Return the listing exactly as it appears, but strip out the images.

START The input

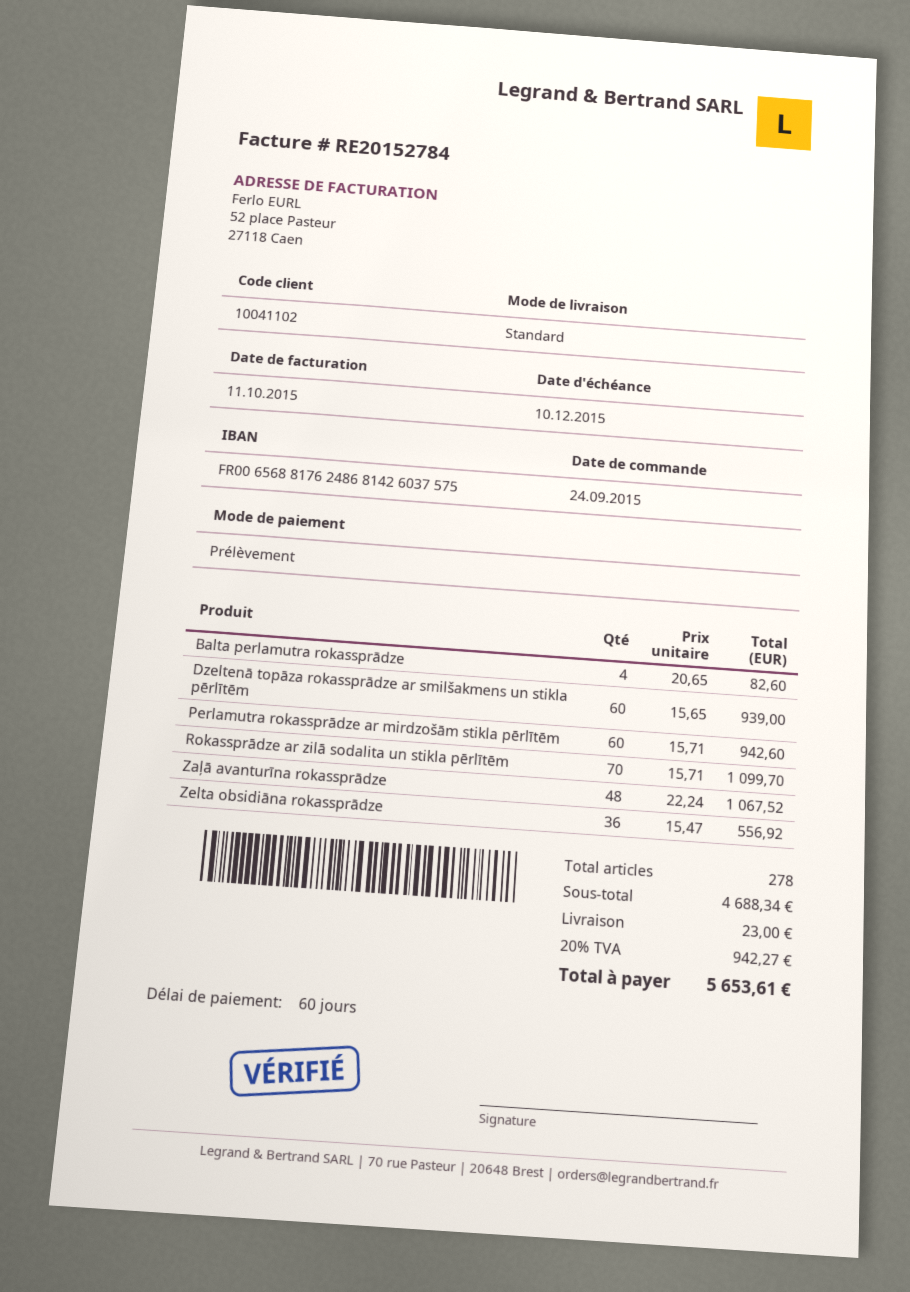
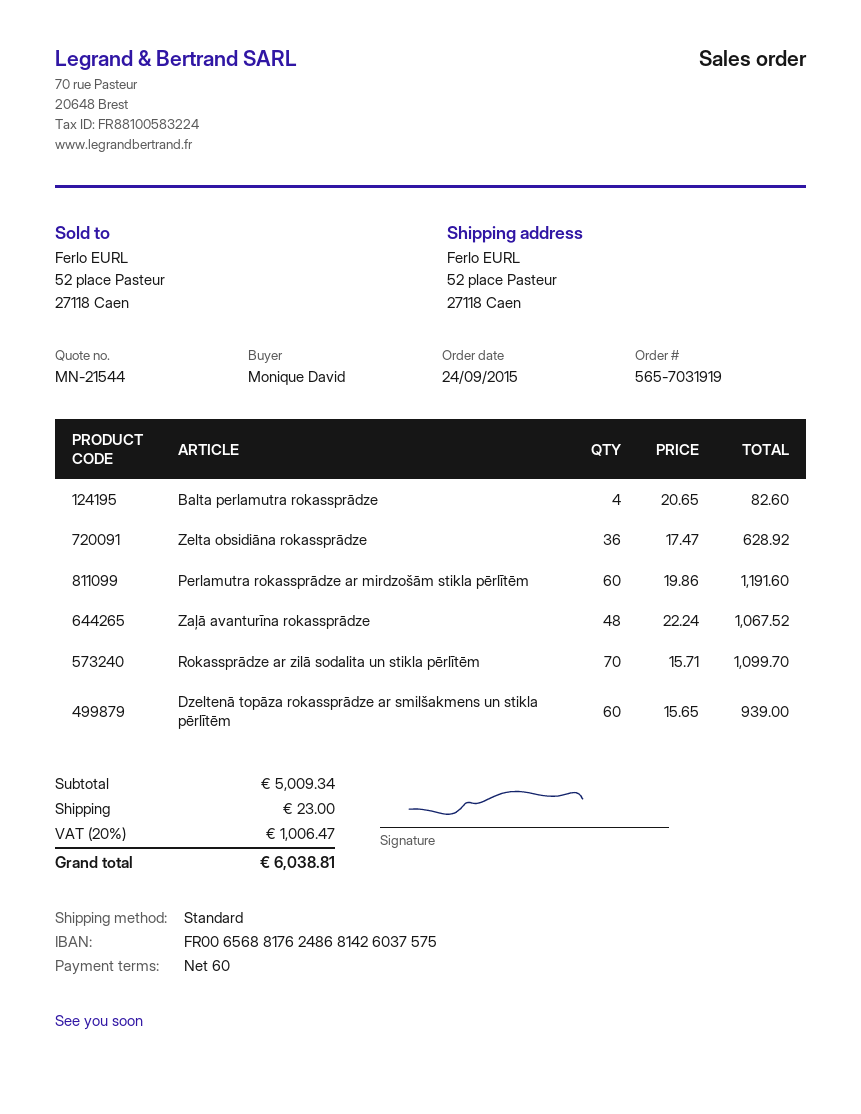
Perlamutra rokassprādze ar mirdzošām stikla pērlītēm: 60 x 15.71 = 942.60 -> 60 x 19.86 = 1191.60
Zelta obsidiāna rokassprādze: 36 x 15.47 = 556.92 -> 36 x 17.47 = 628.92
subtotal: 4688.34 -> 5009.34
tax: 20% = 942.27 -> 20% = 1006.47
total: 5653.61 -> 6038.81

END The input

## Written answer
Perlamutra rokassprādze ar mirdzošām stikla pērlītēm: 60 x 15.71 = 942.60 -> 60 x 19.86 = 1191.60
Zelta obsidiāna rokassprādze: 36 x 15.47 = 556.92 -> 36 x 17.47 = 628.92
subtotal: 4688.34 -> 5009.34
tax: 20% = 942.27 -> 20% = 1006.47
total: 5653.61 -> 6038.81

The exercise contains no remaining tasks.